(Beginning of DATA FOR THE TASK)

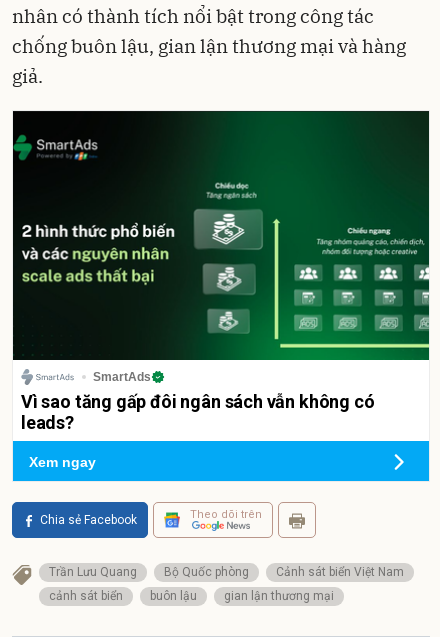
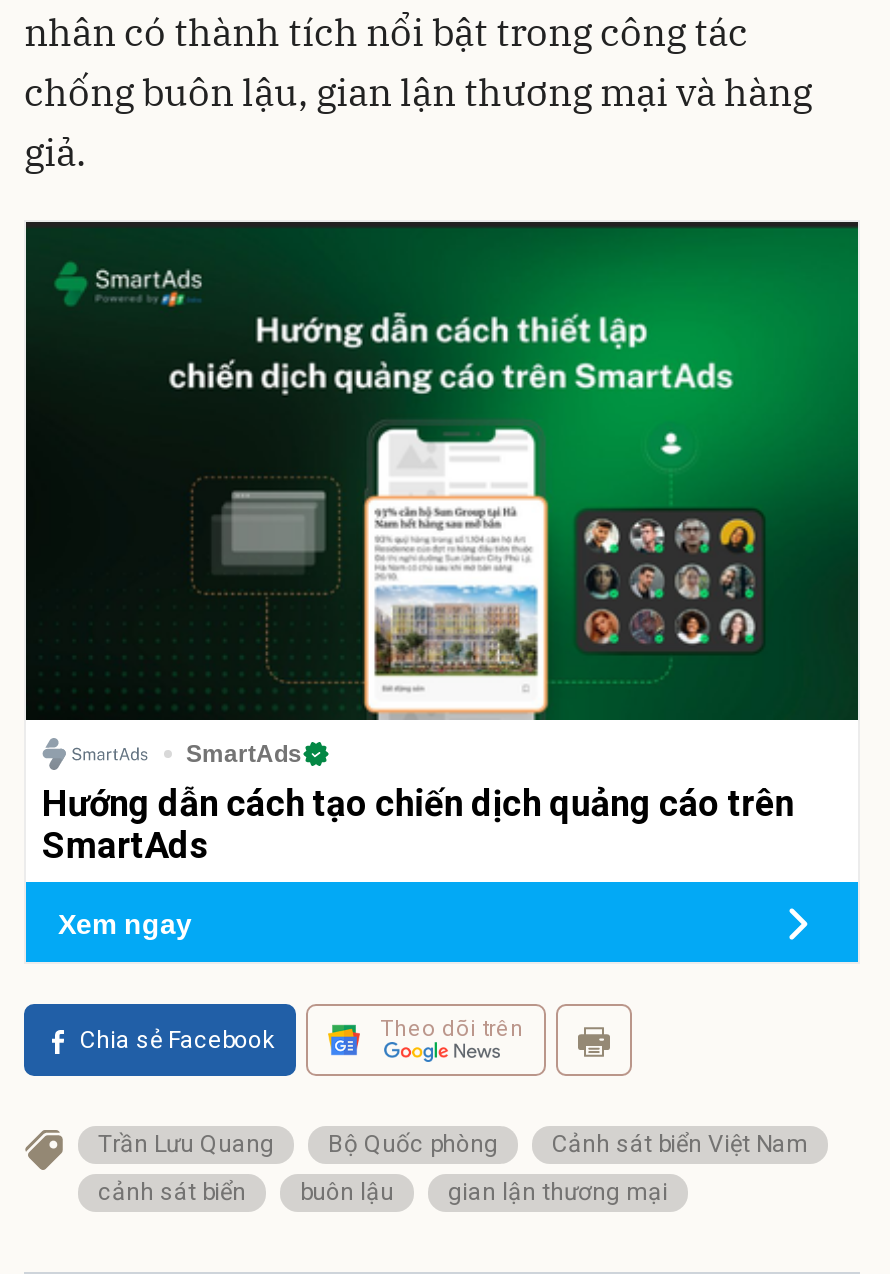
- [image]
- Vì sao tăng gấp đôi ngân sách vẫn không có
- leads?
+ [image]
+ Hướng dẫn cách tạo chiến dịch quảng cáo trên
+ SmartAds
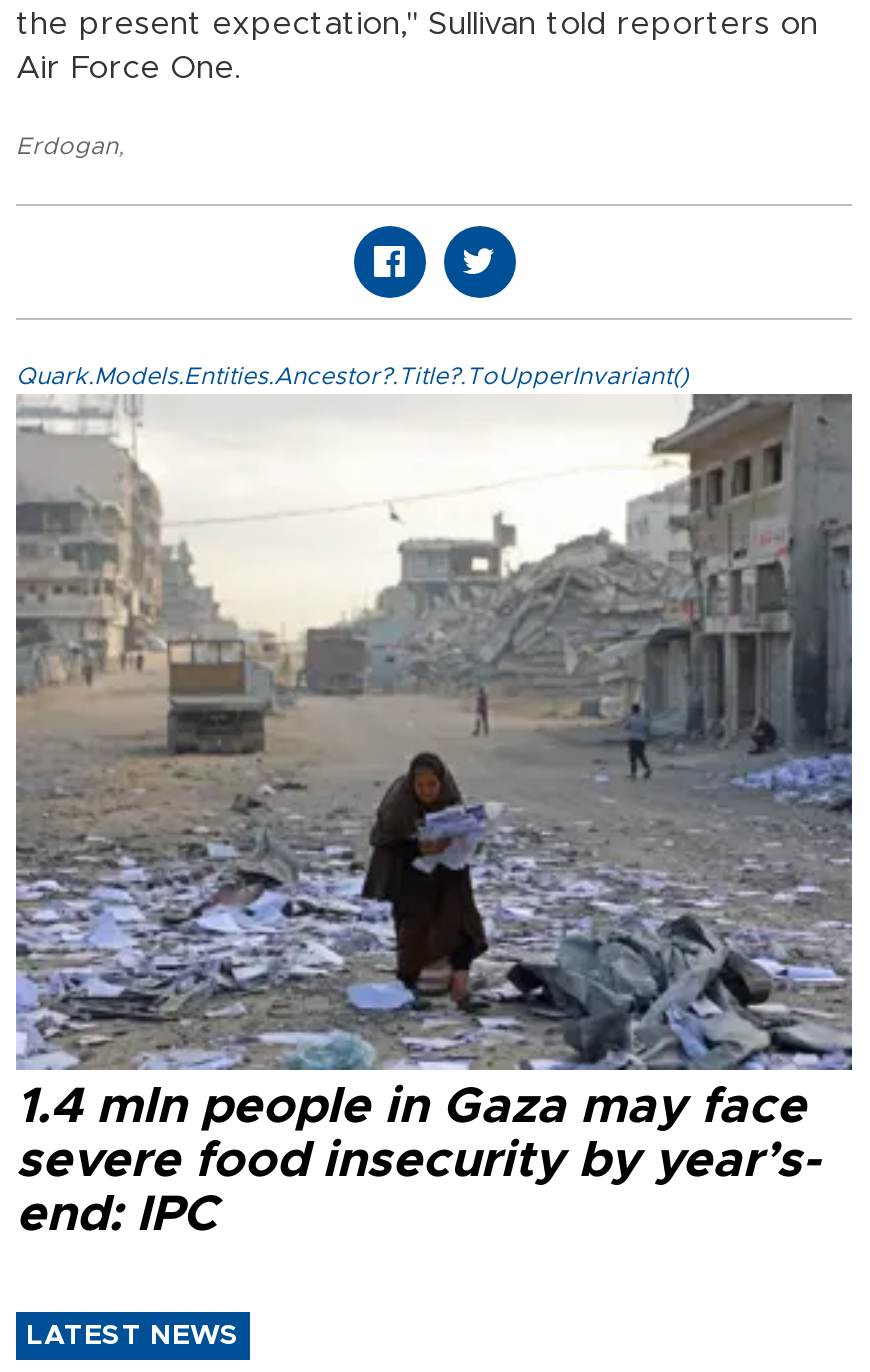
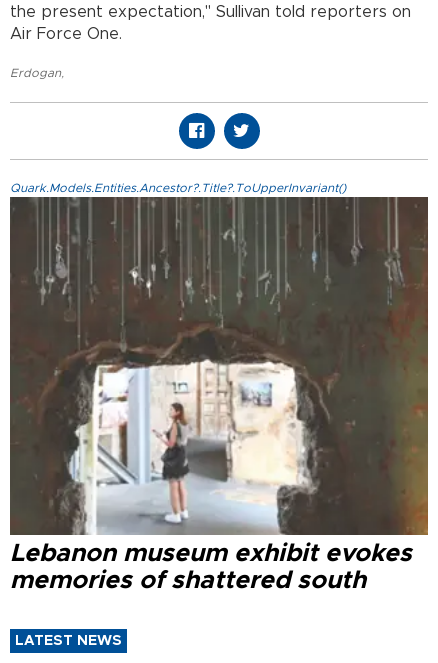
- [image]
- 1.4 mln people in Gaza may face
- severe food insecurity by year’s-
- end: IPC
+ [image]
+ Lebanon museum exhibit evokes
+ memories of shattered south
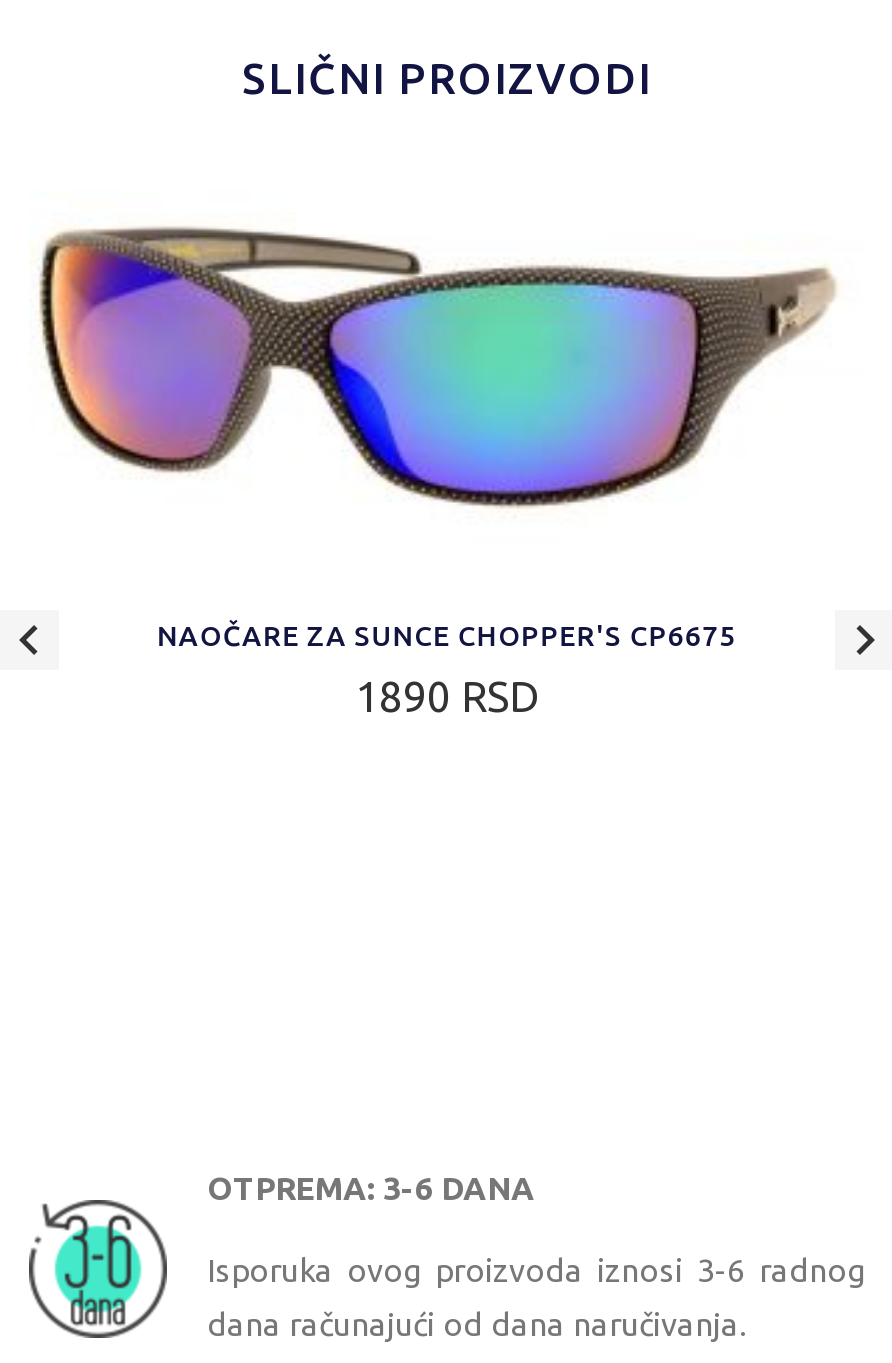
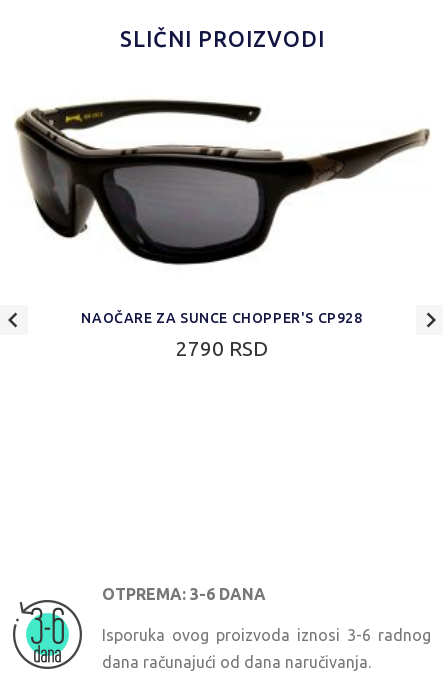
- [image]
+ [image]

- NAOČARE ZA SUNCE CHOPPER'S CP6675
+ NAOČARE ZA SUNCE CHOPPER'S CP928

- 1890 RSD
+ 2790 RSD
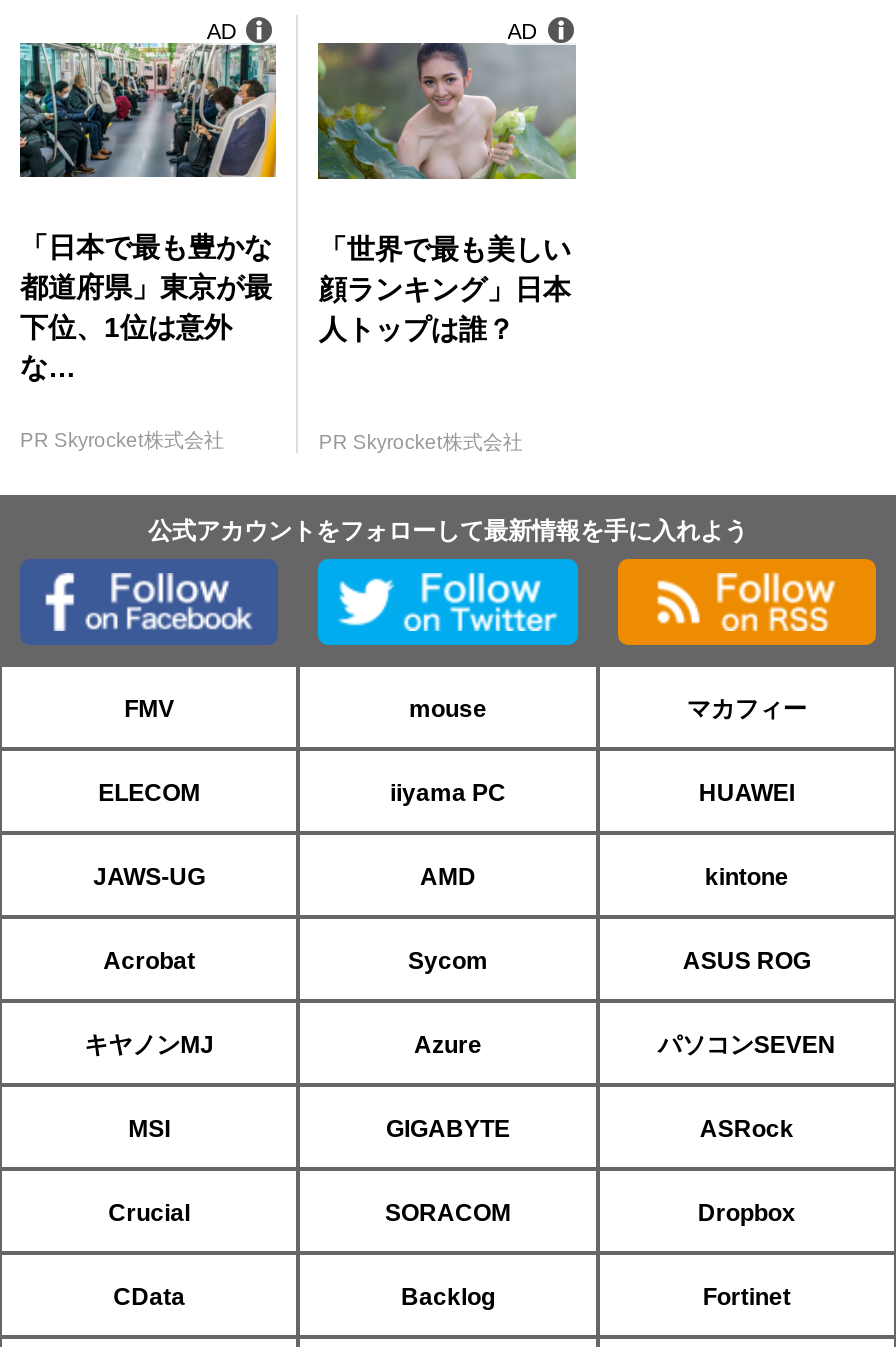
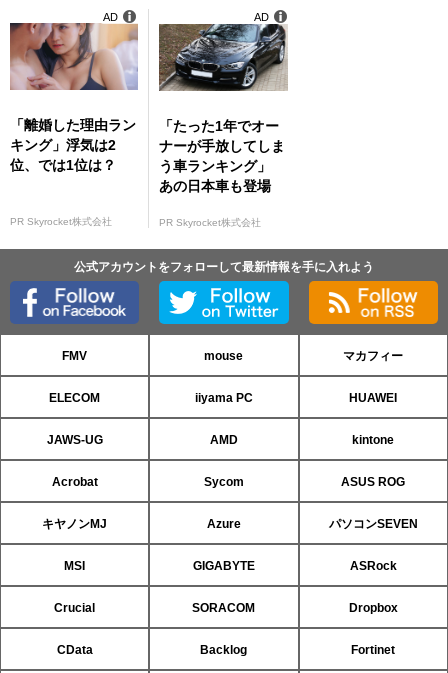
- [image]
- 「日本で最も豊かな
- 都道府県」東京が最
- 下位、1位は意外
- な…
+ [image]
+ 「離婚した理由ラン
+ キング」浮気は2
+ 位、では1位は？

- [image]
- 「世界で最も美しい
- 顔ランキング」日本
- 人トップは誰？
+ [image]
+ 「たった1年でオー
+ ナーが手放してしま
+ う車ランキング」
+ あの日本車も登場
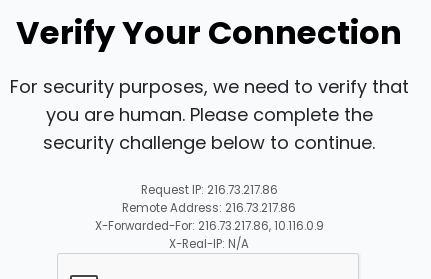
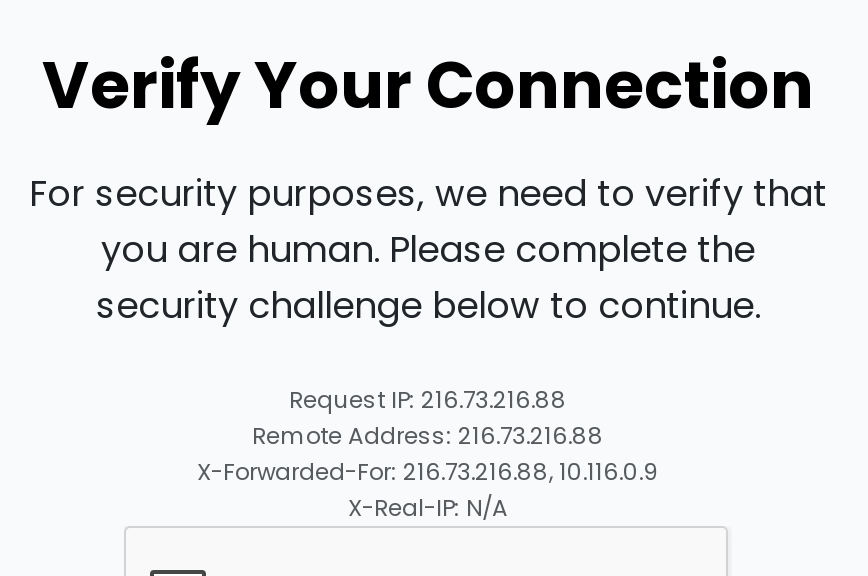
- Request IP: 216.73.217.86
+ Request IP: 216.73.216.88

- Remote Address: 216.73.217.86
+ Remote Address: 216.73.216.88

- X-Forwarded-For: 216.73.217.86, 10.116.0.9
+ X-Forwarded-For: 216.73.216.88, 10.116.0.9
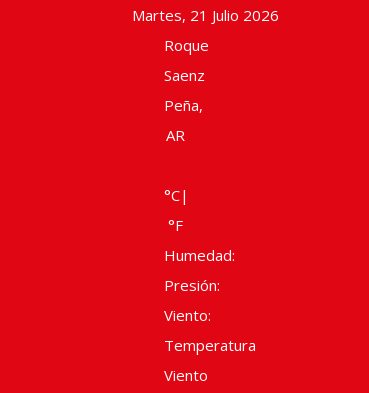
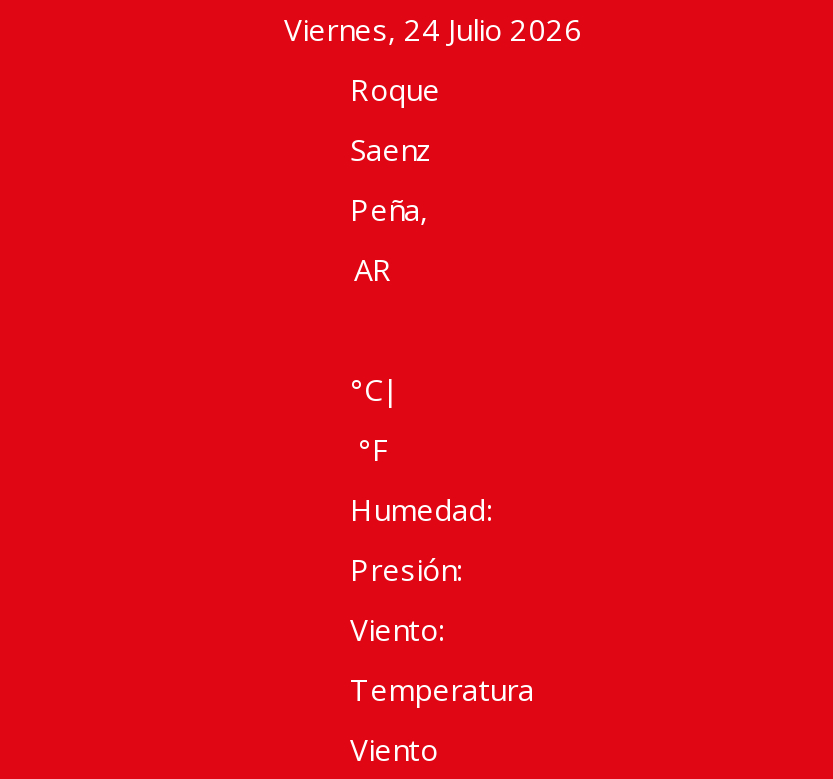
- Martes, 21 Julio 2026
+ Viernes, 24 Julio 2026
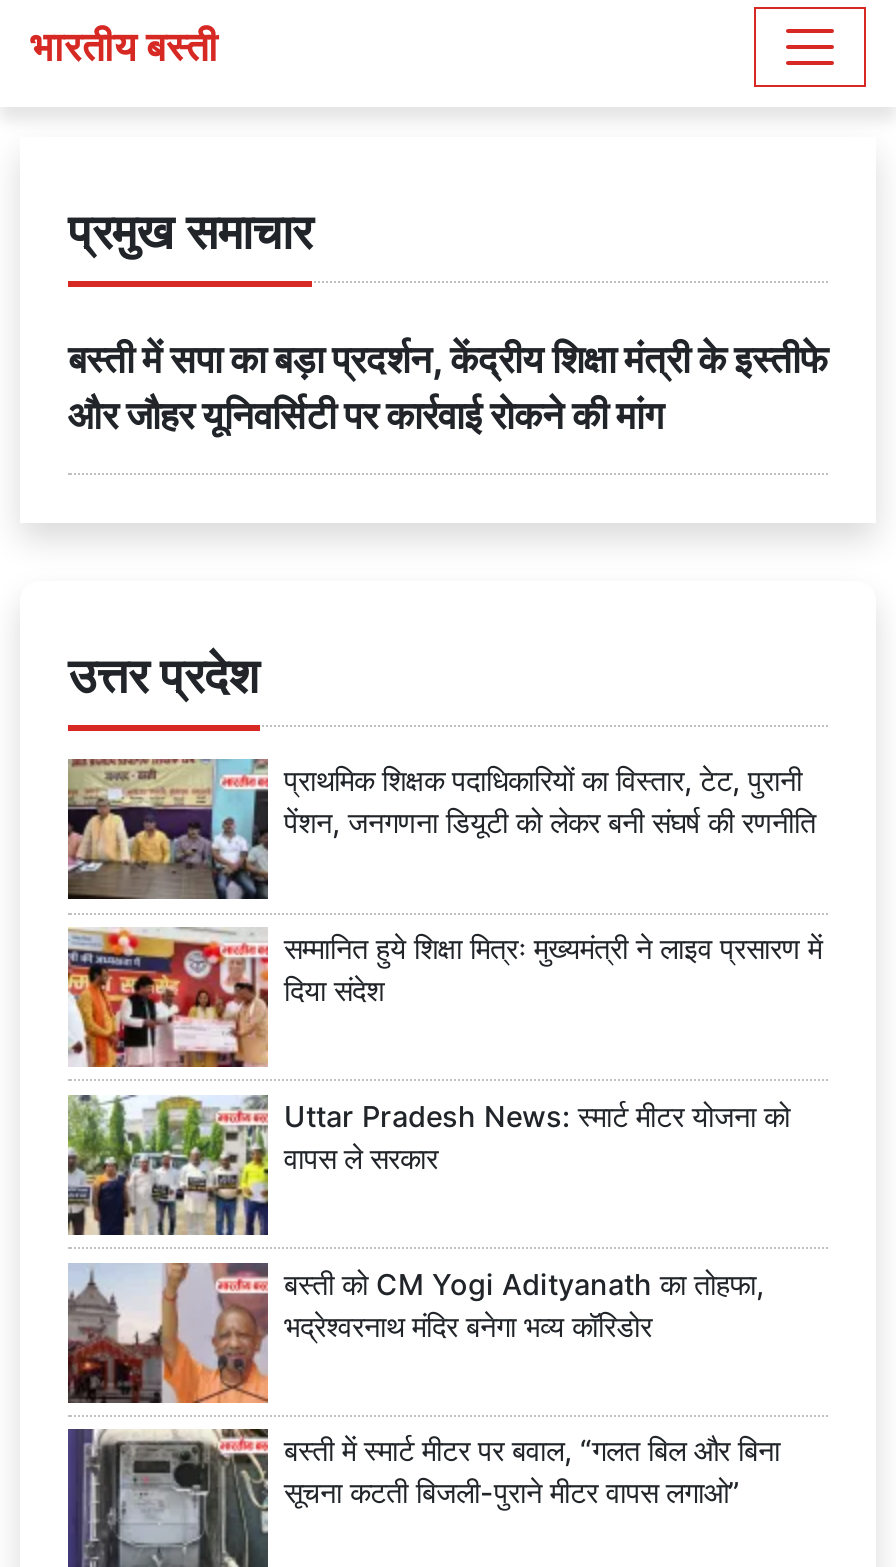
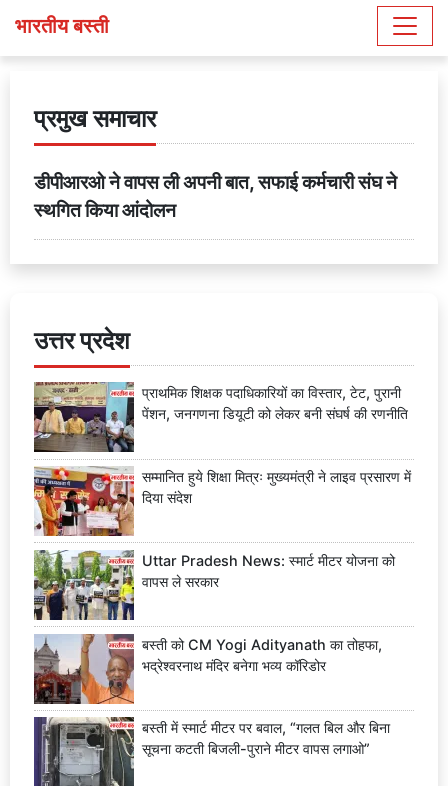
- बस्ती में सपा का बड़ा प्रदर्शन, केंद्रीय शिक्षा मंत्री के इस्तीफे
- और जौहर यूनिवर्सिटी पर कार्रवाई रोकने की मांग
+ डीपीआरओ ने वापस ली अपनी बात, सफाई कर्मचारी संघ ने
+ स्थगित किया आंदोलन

(End of DATA FOR THE TASK)

EXERCISE:
Checking the data above line by line, please work out how many lines include "Request", and reply with the number only.

SOLUTION FOR THIS TASK:
2